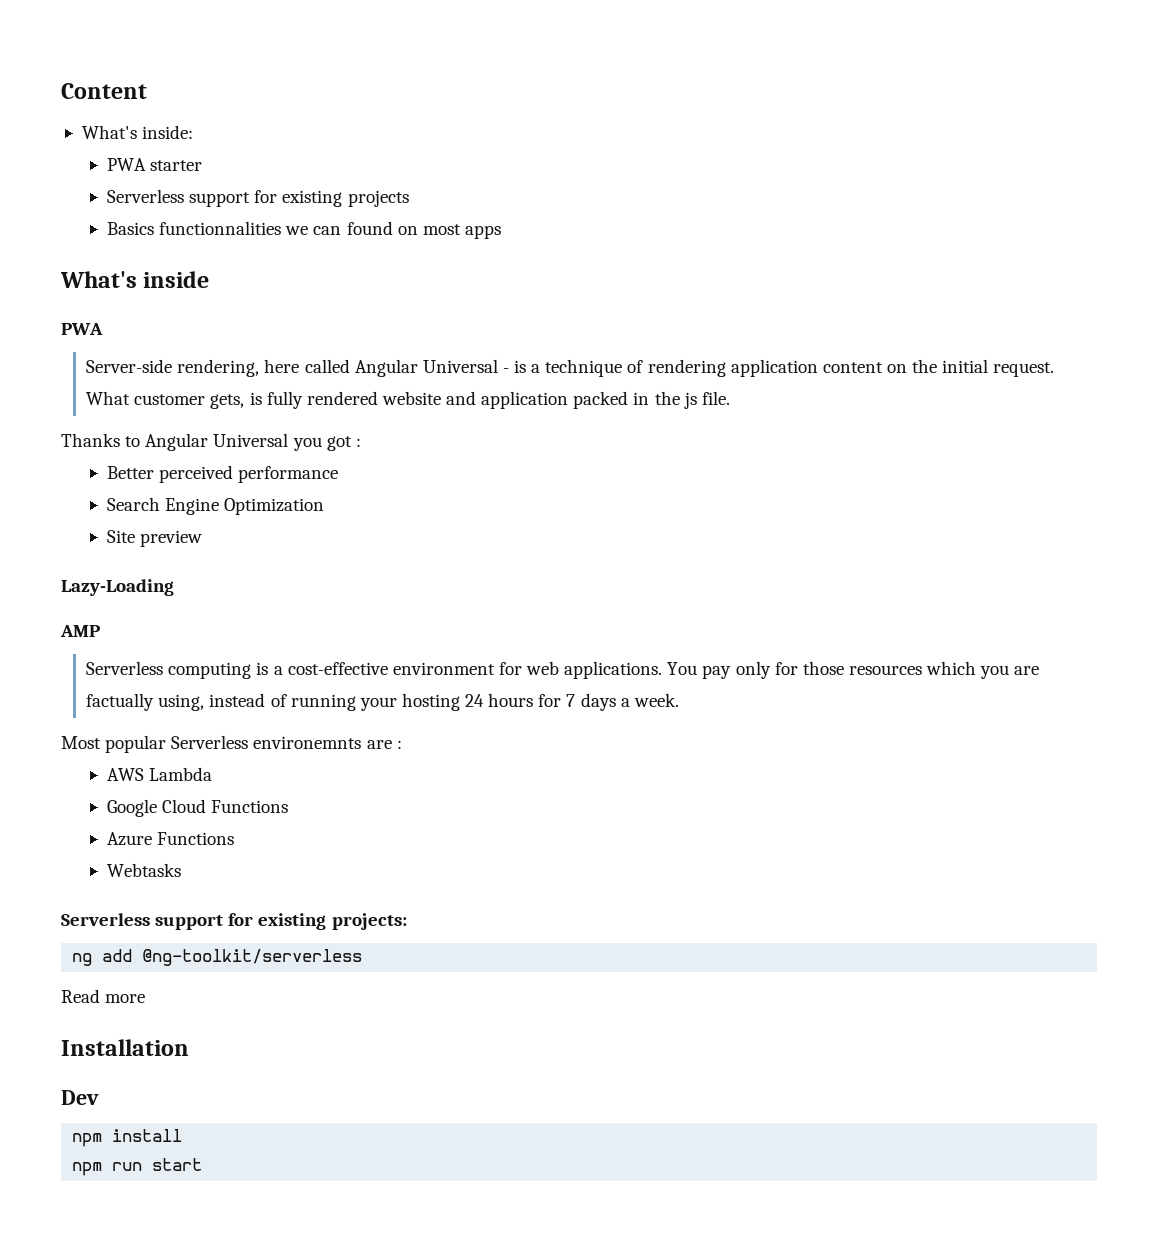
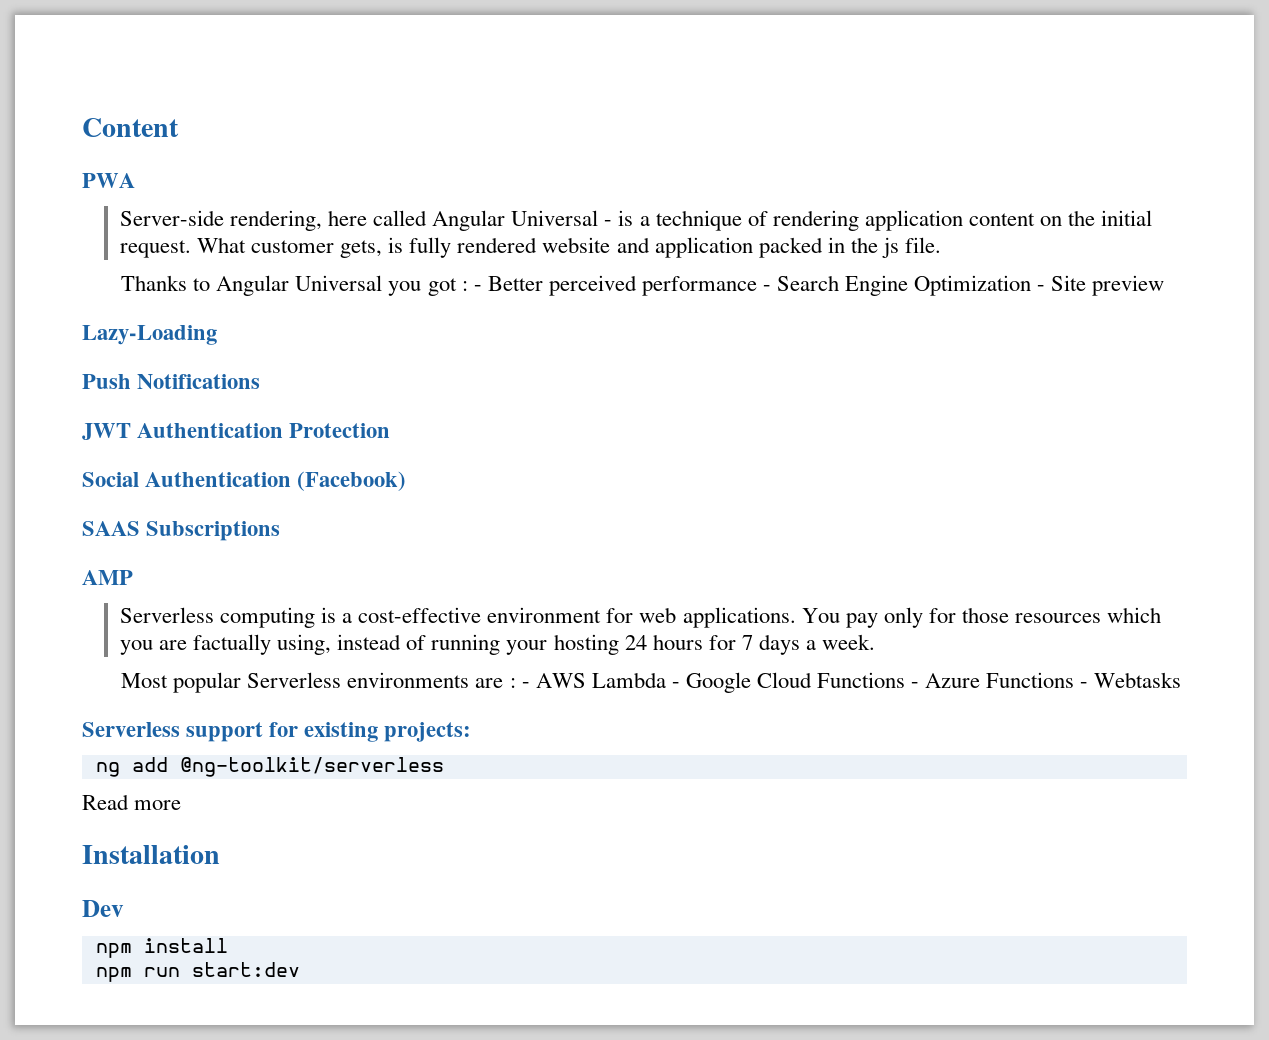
[81,125,194,139] [107,158,203,171] [107,189,409,207] [107,221,501,239] [60,271,210,288] // What's inside: // PWA starter // Serverless support for existing projects // Basics functionnalities we can found on most apps // What's inside -> (179, 127) none
(361, 442) // -> [473,285,482,291] -
(339, 474) // -> [763,285,772,291] -
(325, 506) // -> [1037,285,1046,291] -
(174, 587) none -> [82,374,261,389] [82,423,391,440] [82,471,407,491] [82,521,281,541] // Push Notifications // JWT Authentication Protection // Social Authentication (Facebook) // SAAS Subscriptions
[253,736,362,749] environemnts -> [347,672,470,688] environments
(402, 744) // -> [521,682,530,688] -
(213, 774) // -> [671,682,680,688] -
(289, 806) // -> [911,682,920,688] -
(235, 838) // -> [1080,682,1089,688] -
[152,1158,203,1171] start -> [191,962,300,977] start:dev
☆ ☆ ☆
Reproduce each line of the entries above from the one containing "(174, 587) none" through the last, exactly, and no other line.

(174, 587) none -> [82,374,261,389] [82,423,391,440] [82,471,407,491] [82,521,281,541] // Push Notifications // JWT Authentication Protection // Social Authentication (Facebook) // SAAS Subscriptions
[253,736,362,749] environemnts -> [347,672,470,688] environments
(402, 744) // -> [521,682,530,688] -
(213, 774) // -> [671,682,680,688] -
(289, 806) // -> [911,682,920,688] -
(235, 838) // -> [1080,682,1089,688] -
[152,1158,203,1171] start -> [191,962,300,977] start:dev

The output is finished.